Nebton's picture

    Cataloging political species

     

    As much as I hate the over-simplification of the liberal/conservative dichotomy (which feeds into the "with us or against us" mentality), a discussion I had recently with a friend left me thinking about how we often not only use those distinctions, but also use finer grained distinctions that are equally misleading. (Specifically we were talking about how the free trade vs. protectionism discussions combines disparate camps from both sides.)

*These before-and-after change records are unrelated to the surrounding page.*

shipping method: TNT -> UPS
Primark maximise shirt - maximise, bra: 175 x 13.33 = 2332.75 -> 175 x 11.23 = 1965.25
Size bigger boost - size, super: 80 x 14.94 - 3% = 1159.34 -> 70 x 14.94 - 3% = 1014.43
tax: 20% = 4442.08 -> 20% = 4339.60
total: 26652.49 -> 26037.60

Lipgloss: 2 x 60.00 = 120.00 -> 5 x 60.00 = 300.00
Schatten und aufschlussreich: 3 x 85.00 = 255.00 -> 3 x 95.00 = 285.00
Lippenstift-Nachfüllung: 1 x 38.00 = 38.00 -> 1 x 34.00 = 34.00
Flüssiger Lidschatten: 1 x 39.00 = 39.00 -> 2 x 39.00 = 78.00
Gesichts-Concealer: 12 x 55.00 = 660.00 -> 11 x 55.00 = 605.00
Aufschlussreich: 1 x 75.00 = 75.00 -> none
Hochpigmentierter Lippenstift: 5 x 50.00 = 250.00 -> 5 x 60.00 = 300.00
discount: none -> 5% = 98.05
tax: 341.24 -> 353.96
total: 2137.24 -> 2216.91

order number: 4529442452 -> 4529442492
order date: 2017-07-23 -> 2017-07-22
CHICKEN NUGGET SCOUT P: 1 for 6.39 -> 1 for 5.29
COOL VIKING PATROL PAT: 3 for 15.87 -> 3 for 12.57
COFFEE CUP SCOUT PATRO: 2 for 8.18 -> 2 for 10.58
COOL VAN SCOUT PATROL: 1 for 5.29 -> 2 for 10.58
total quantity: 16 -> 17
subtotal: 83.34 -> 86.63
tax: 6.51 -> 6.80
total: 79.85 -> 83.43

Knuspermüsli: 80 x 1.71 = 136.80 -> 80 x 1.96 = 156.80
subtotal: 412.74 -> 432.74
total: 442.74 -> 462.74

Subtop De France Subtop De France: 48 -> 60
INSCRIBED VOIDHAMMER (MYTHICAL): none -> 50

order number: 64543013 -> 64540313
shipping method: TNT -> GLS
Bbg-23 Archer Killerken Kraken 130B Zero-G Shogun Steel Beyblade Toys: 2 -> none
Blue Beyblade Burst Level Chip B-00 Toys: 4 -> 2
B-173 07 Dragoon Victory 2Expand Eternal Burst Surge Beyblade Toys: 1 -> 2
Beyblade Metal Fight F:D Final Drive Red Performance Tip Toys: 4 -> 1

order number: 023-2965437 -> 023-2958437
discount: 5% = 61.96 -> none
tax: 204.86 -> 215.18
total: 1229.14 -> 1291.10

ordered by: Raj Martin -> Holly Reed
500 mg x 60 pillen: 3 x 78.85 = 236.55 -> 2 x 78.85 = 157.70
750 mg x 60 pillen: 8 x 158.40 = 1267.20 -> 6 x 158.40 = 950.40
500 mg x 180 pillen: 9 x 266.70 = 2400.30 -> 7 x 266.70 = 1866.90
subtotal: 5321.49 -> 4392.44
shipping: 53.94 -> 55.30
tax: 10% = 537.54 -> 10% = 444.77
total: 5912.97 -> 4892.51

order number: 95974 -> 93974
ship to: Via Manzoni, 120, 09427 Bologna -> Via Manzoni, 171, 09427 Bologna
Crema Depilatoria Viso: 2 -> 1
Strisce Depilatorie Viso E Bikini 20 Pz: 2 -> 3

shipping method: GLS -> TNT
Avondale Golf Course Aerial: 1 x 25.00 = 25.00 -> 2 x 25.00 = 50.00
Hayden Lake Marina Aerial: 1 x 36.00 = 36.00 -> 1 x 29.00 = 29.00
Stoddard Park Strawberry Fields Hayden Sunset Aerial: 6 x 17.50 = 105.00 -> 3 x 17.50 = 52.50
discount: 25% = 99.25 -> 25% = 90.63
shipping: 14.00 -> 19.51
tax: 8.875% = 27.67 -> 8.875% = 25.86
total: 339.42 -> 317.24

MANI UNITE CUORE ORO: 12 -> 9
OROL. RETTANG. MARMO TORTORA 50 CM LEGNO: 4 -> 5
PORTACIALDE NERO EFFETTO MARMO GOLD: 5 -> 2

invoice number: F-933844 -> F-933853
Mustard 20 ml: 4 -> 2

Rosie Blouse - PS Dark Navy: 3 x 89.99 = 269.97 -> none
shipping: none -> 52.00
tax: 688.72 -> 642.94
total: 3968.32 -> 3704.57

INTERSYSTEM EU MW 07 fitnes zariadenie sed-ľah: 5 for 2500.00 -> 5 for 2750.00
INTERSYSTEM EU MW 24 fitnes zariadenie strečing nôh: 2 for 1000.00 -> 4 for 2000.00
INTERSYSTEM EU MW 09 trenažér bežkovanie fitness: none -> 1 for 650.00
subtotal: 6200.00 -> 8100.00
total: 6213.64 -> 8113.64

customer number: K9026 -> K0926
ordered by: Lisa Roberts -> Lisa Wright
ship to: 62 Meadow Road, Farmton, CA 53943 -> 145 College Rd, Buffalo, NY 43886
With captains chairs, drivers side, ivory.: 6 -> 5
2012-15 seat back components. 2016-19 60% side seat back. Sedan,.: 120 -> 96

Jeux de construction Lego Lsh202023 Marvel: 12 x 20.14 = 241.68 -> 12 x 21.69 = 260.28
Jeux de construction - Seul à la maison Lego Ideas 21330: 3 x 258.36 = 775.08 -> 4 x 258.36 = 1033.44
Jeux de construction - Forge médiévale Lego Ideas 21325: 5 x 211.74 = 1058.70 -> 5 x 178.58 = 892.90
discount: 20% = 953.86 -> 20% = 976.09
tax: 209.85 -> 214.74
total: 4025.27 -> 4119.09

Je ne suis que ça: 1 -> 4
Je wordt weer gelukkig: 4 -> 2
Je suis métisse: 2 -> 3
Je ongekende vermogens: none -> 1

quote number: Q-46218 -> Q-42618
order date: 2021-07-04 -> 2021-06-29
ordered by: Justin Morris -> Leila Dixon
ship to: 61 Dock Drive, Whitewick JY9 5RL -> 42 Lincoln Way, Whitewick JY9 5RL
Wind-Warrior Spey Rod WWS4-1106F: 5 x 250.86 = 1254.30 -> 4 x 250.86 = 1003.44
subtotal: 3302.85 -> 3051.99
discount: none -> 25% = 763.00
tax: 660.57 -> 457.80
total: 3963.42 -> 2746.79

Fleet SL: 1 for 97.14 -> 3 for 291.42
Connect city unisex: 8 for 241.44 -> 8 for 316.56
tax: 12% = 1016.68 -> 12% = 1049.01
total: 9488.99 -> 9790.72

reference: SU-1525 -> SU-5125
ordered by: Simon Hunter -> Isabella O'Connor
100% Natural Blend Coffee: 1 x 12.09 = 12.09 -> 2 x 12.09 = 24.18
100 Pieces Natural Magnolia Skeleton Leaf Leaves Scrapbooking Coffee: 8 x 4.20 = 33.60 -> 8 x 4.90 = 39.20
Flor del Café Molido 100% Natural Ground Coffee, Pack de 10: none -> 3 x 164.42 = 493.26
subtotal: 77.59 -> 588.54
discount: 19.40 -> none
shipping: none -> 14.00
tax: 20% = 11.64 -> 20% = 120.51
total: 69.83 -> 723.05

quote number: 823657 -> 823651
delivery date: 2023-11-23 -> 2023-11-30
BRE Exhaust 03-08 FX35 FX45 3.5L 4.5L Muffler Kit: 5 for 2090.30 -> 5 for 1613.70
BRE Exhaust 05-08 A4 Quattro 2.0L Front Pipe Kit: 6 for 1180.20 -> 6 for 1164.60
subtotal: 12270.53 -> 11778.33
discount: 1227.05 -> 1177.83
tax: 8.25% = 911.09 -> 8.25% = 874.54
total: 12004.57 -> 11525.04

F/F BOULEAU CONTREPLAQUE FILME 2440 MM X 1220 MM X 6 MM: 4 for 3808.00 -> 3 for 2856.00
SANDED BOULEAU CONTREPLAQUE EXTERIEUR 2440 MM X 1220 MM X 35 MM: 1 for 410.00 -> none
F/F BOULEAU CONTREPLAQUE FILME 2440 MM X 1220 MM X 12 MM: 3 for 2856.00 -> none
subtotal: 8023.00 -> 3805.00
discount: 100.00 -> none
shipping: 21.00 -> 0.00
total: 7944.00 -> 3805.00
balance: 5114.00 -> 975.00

    So, as an interesting exercise, I thought I'd try to create a list of political species within the liberal/conservative genera. For purposes of this discussion, I'm defining liberal as someone who tends to vote Democratic (including those who don't vote Democratic because they're not ideologically pure enough, but if truly forced to choose would choose Democrats over Republicans) and conservative as someone who tends to vote Republican (including those who don't vote Republican because they're not ideologically pure enough). In order to add a challenge, I'm requiring myself to create an equal number of species for each genus.

    Liberals:

    1. Bleeding heart: Tend to be strong pacifists, pro-environment, anti-death penalty, save the poor. Includes socialists, many of the intelligentsia, and many other subspecies.
    2. Unionist: Place a priority on helping the working class, buying American, and keeping unions strong.
    3. Libertarian: Place a priority on keeping the government out of our private lives. Pro-drug legalization, anti-involvement in foreign affairs, supports gay marriage (or anti-marriage altogether in the sense that the government has no place in it).

    Conservatives:

    1. Libertarian: Place a priority on keeping the goverment out of our private lives. Anti-regulation of any kind. Probably don't care about gay marriage, but don't think the government has any place telling people who they can marry. Big fans of "the invisible hand".
    2. Moral majority: Place a priority on getting our country right with an imaginary being God. Don't want gays to marry, but probably think we should forgive Republicans who cheat on their wives. OK, so I'm not being that even handed with this particular species.
    3. I-hate-taxes: Really, really hate taxes. Think they know how to spend their money better than the government does. Might be very generous with charities, but want to be able to choose which charities they support with their money, if any at all.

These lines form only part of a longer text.